At USC Mann, Garza conducted research in the lab of Dean Vassilios Papadopoulos. In this capacity, he co-authored several peer-reviewed academic publications with Papadopoulos and fellow researchers—including two featuring Garza as first author. Meanwhile, his thesis involved investigating the pathophysiology and treatment of conditions related to insufficient steroid hormone biosynthesis. He also worked as a drug discovery and development intern with Eli Lilly and Company.
During his first year at USC, Garza joined the USC Graduate Student Government, which represents master’s and PhD candidates in addressing important issues with university administration and faculty. The organization also offers a range of supportive resources—from interdisciplinary events and professional development resources to emergency funding and child support subsidies.
Garza was elected president for the 2022–23 academic year, serving as lead advocate for more than 28,000 graduate and professional students at USC. During his tenure, he spearheaded a university-wide study that led to an increase in stipend for PhD students. Garza and team members collected data from USC graduates, analyzed living expenses and peer school data, and made recommendations to the administration.
In August 2022, Garza addressed an audience of more than 8,000 at USC’s convocation ceremony.
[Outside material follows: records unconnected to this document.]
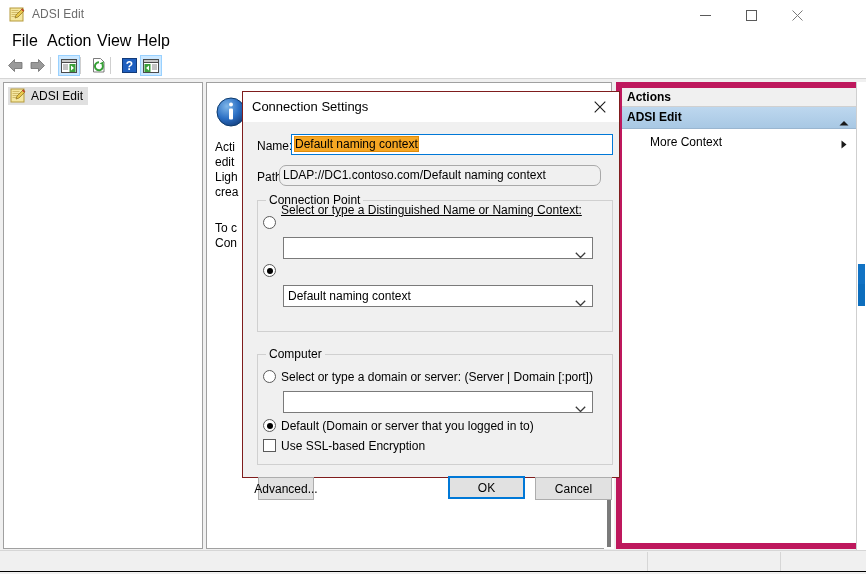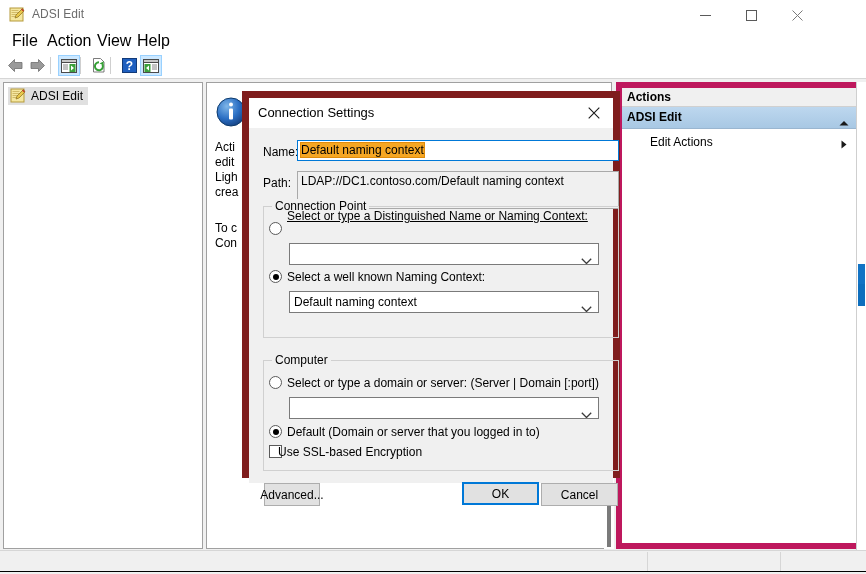--- a/index.html
+++ b/index.html
@@ -222,7 +222,7 @@
     position: absolute; left: 242px; top: 91px;
     width: 378px; height: 387px;
     background: #f0f0f0;
-    border: 7px solid #7f1d1d;
+    border: 1px solid #7f1d1d;
     box-sizing: border-box;
     box-shadow: 0 0 0 0 rgba(0,0,0,0);
   }

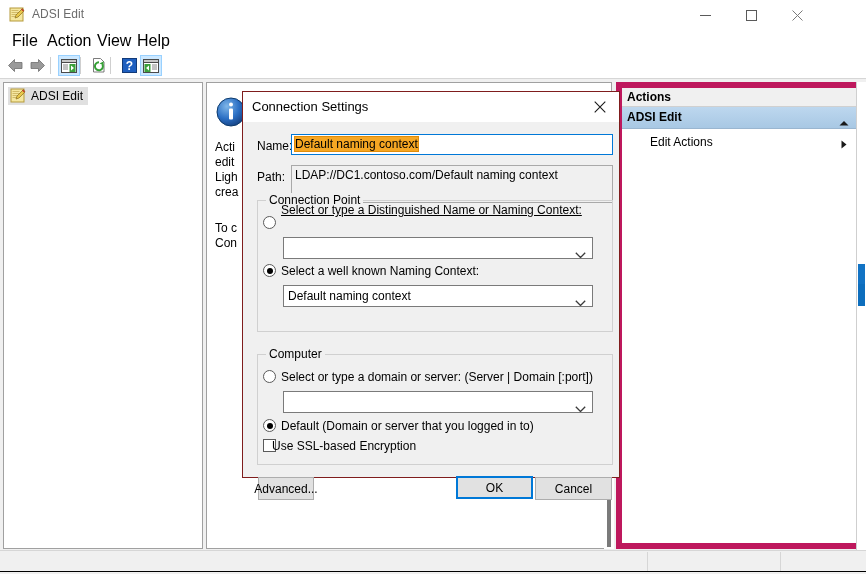--- a/index.html
+++ b/index.html
@@ -475,7 +475,7 @@
       </span>
     </div>
     <div class="action-row">
-      <span class="lbl">Edit Actions</span>
+      <span class="lbl">More Context</span>
       <span class="arrow">
         <svg width="6" height="9" viewBox="0 0 6 9">
             <path d="M0.5 0.5 L5.5 4.5 L0.5 8.5 Z" fill="#1a1a1a"></path>

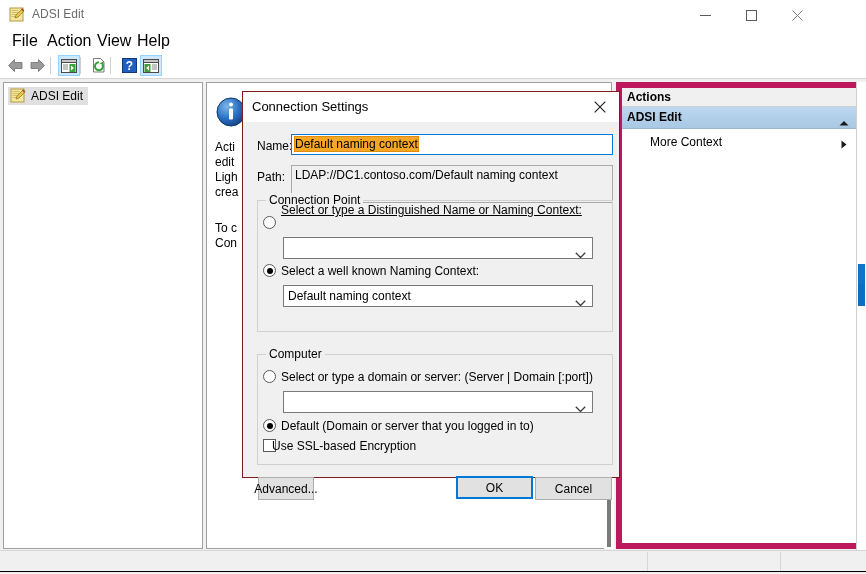--- a/index.html
+++ b/index.html
@@ -516,7 +516,7 @@
       </div>
 
       <span class="lbl-static" style="left:14px; top:48px;text-align:right;">Path:</span>
-      <div class="textbox readonly" style="left:48px; top:43px; width:322px; height:38px;">
+      <div class="textbox readonly" style="left:36px; top:43px; width:322px; height:21px;border-radius:7px;">
         <span>LDAP://DC1.contoso.com/Default naming context</span>
       </div>
 

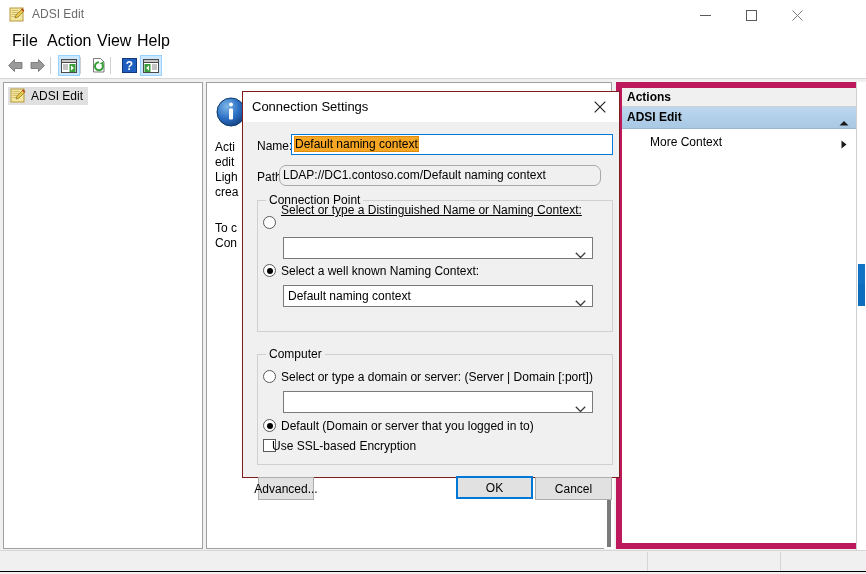--- a/index.html
+++ b/index.html
@@ -536,7 +536,6 @@
         </div>
 
         <div class="radio on" style="left:5px; top:63px;"></div>
-        <span class="lbl-static" style="left:23px; top:63px;">Select a well known Naming Context:</span>
 
         <div class="combo" style="left:25px; top:84px; width:310px; height:22px;">
           <span>Default naming context</span>

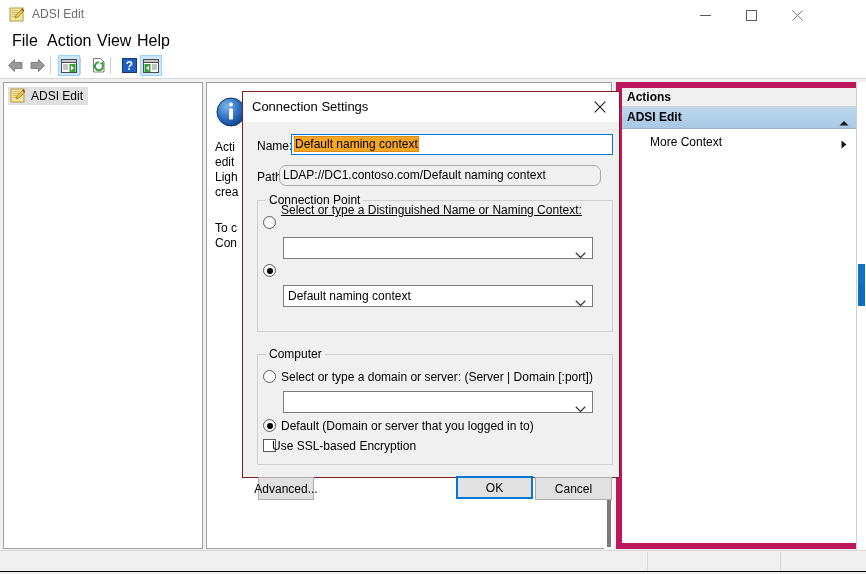--- a/index.html
+++ b/index.html
@@ -566,7 +566,7 @@
         <span class="lbl-static" style="left:23px; top:64px;">Default (Domain or server that you logged in to)</span>
 
         <div class="checkbox" style="left:5px; top:84px;"></div>
-        <span class="lbl-static" style="left:14px; top:84px;">Use SSL-based Encryption</span>
+        <span class="lbl-static" style="left:23px; top:84px;">Use SSL-based Encryption</span>
       </div>
 
       <div class="btn" style="left:15px; top:355px; width:56px; height:23px;">

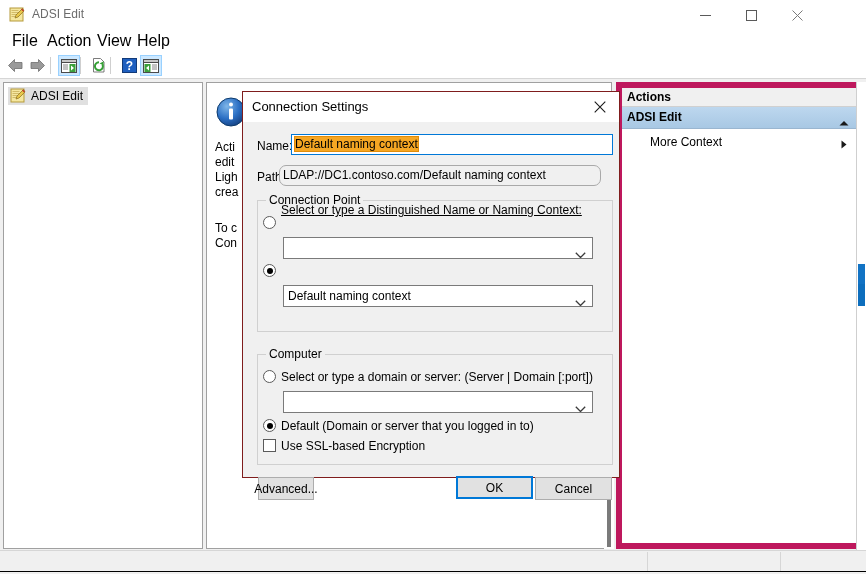--- a/index.html
+++ b/index.html
@@ -333,7 +333,7 @@
     display: flex; align-items: center; justify-content: center;
     cursor: default;
   }
-  .btn.default { border: 2px solid #0078d7; background: #e1e1e1; margin-left: 8px; }
+  .btn.default { border: 2px solid #0078d7; background: #e1e1e1; }
 </style>
 </head>
 <body>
It was an exhilarating experience, he said. “I thought about my academic journey and how my experience might help others—especially how I got past the difficult moments throughout my journey. When I arrived at USC, I felt anxious and overwhelmed by the academic pace and new environment. But one thing kept me grounded: my acceptance letter. So, as I said to my fellow students that day, ‘Whenever you are feeling overwhelmed, think back to that acceptance letter,’ because by gaining admission to USC, we’ve all accomplished something incredible.”
Garza is currently considering roles in pharmaceutical consulting and development. To build on the scientific and regulatory expertise honed at USC Mann, he also plans to explore strategic leadership opportunities, including examining how data can be used to drive what happens next in the fields of pharmacy and pharmaceutical sciences.
Samuel Garza will address the graduates at the 116th USC Mann Commencement on Saturday, May 13, 2023.